The HBK system stores the latest recieved track speed, and keeps it in the memory for constant comparison against the speedometer until it is overriden by a new track speed picked up by the reciever from another beacon. In track areas unprotected by HBK (at the transfer point between a GJ and non-GJ line, or at the interface between the classic lines and the high-speed lines) there is a final beacon that deactivates the system by clearing out the memory bank.

The HBK system has been deployed on every single kilometer of GJ-owned classic line trackage since 1993, and has prevented countless possible speed-related accidents.

Driver Reminding Apparatus (DRA)

A DRA console in the cab of a locomotive. The DRA has been set, as the button is illuminated.

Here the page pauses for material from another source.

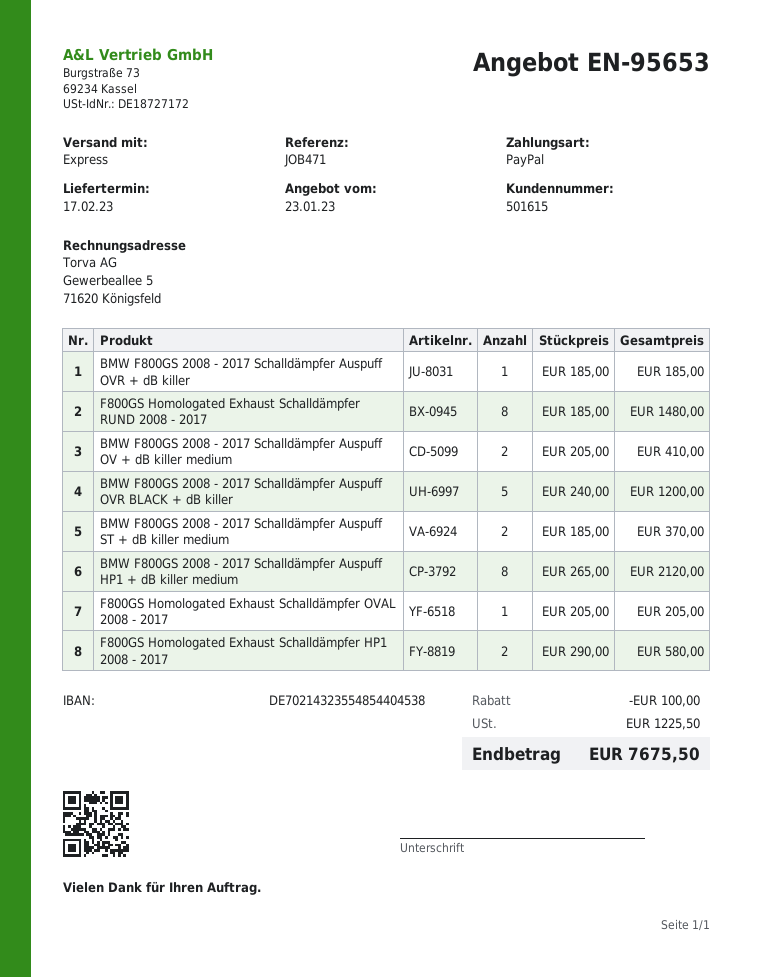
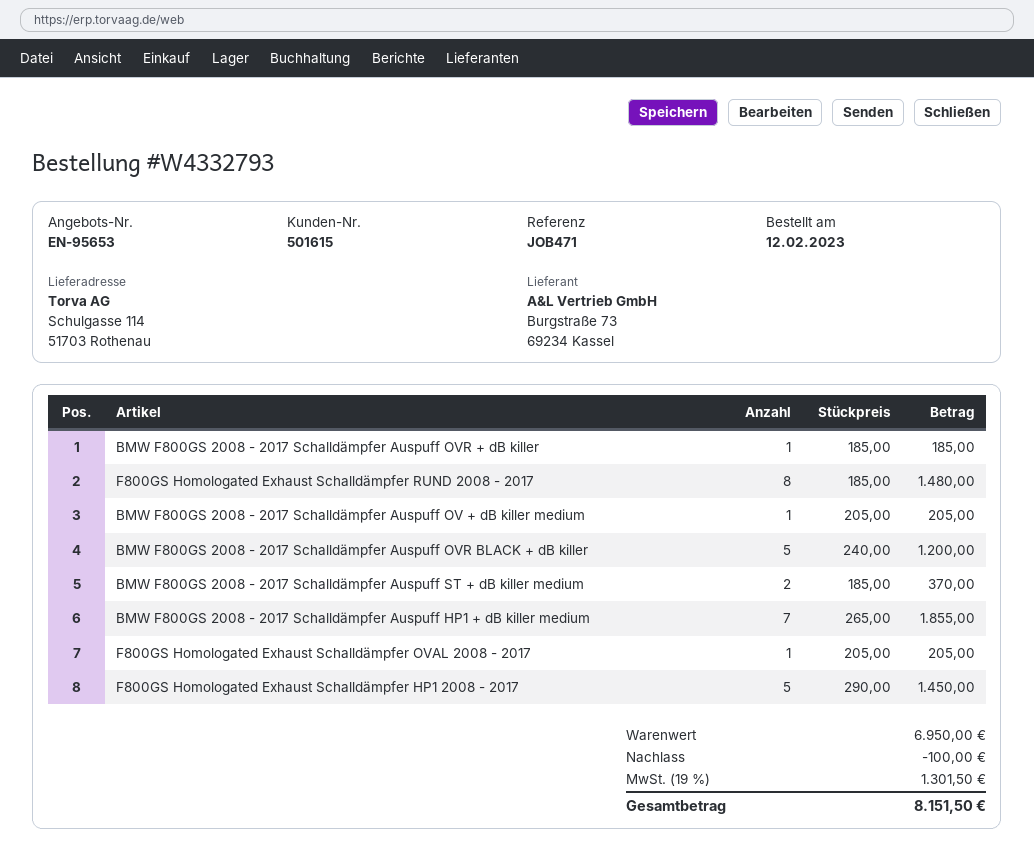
BMW F800GS 2008 - 2017 Schalldämpfer Auspuff OV + dB killer medium: 2 x 205.00 = 410.00 -> 1 x 205.00 = 205.00
BMW F800GS 2008 - 2017 Schalldämpfer Auspuff HP1 + dB killer medium: 8 x 265.00 = 2120.00 -> 7 x 265.00 = 1855.00
F800GS Homologated Exhaust Schalldämpfer HP1 2008 - 2017: 2 x 290.00 = 580.00 -> 5 x 290.00 = 1450.00
tax: 1225.50 -> 1301.50
total: 7675.50 -> 8151.50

The DRA (Førermann Påminnelsemasjin/FPM) is a memory device used as an extra safety net aboard trains. Its use was mandated after the 1995 Ragnarfjord Train Crash, in which 30 people died because a driver passed a signal at danger after stopping within the safety overlap at a station platform (the signal head was not visible from the cab).

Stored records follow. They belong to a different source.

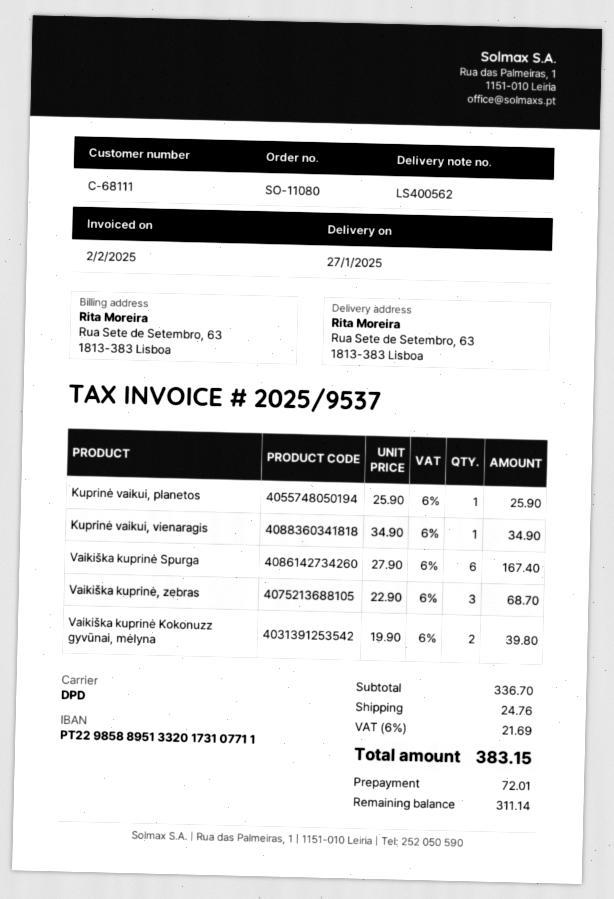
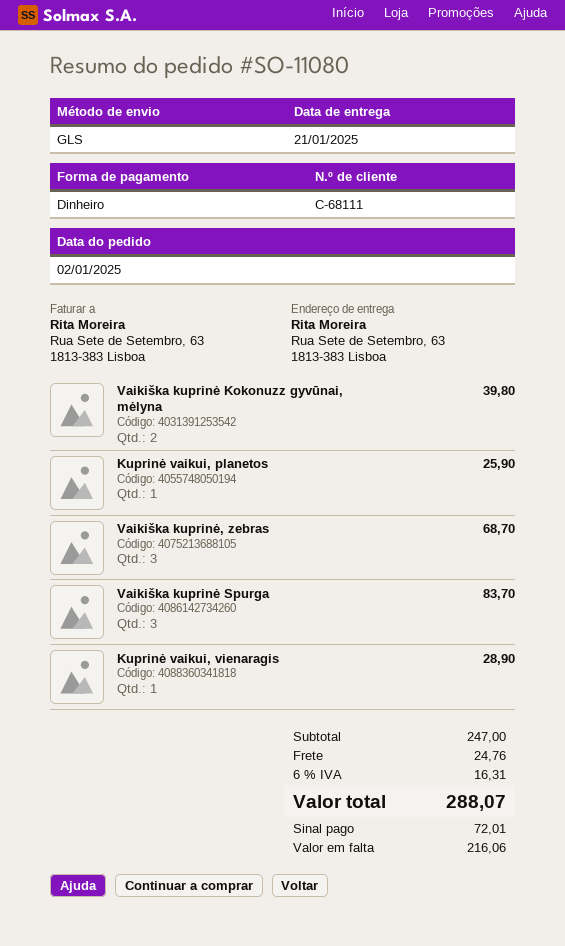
delivery date: 2025-01-27 -> 2025-01-21
shipping method: DPD -> GLS
Kuprinė vaikui, vienaragis: 1 for 34.90 -> 1 for 28.90
Vaikiška kuprinė Spurga: 6 for 167.40 -> 3 for 83.70
subtotal: 336.70 -> 247.00
tax: 6% = 21.69 -> 6% = 16.31
total: 383.15 -> 288.07
balance: 311.14 -> 216.06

The DRA functions as a kill switch for traction on the train. It is a two-position switch, on and off. When the DRA is set, traction power is disconnected for the train. Railway regulations stipulate that the DRA must be set when shutting a train off, entering or exiting the cab, when the train has stopped for a signal at danger. The DRA may only be turned off when the train has authority to proceed (i.e. the signal clears), the driver has authority to turn on the train, or when the driver has been granted authority to pass a signal at danger by a shunting signal or by radio orders from dispatch.

Signage

Sign	Meaning
	Speed Limit; displayed in multiples of 10. In this case, 120 km/h.
	Junction Speed Limit; applies in the diverging route or track indicated.
	Advance Warning of Speed Limit; warns of a lower speed limit ahead, displayed in multiples of 10. In this case, 80 km/h.
	Advance Warning of Junction Speed Limit; warns of a lower speed limit ahead on a specified track, displayed in multiples of 10. In this case, 80 km/h.
	Advance Warning of a Temporary Emergency Speed Limit; displayed in multiples of 10. In this case, 30 km/h.
	Temporary Emergency Speed Limit; applies to all trains.
	End Temporary Emergency Speed Limit; applies to all trains.
	Raise Pantograph; The train must raise the pantograph and retract contact shoes.
	Lower Pantograph; The train must lower the pantograph and deploy contact shoes.
	Do Not Raise Pantograph; Despite the presence of overhead lines, do not raise the pantographs.
	Change In Current; The exact point where the change in current collection happens.
	Neutral Zone Advance Warning; There is a neutral zone in specified distance (meters).
	Long Neutral Zone Warning; The neutral zone ahead is of considerable length.
	Open Breakers; By this point circuit breakers must be open.
	Close Breakers; By this point circuit breakers must be closed.
	Current Indicator; Indicates the current type being used.
	End Current; The current of the specified type is ending.
	Whistle Board; The train must sound its horn or whistle when passing the sign.
	Close Air Vents; Reminder to the driver that a tunnel is approaching and they must close the air vents to avoid a pressure difference.
	Train All Stop; All trains, regardless of length or type, must stop at this sign.
	HHT Train Stop; HHT Trains must stop at the sign. The number indicates the number of trainsets that it applies to.
	Train Type Stop; Trains of the specified type(s) must stop at the sign.
	Train Car Stop; Trains of the car quantity specified must stop at the sign.
	AVK Begin; The track ahead is equipped with AVK, the system should exit standby mode.
	End AVK; The track ahead is no longer equipped with AVK, drivers are instructed to set the AVK to standby mode.
	Override ATS; The ATS transmitter is not aligned for the operating direction. Drivers have permission to override the signal.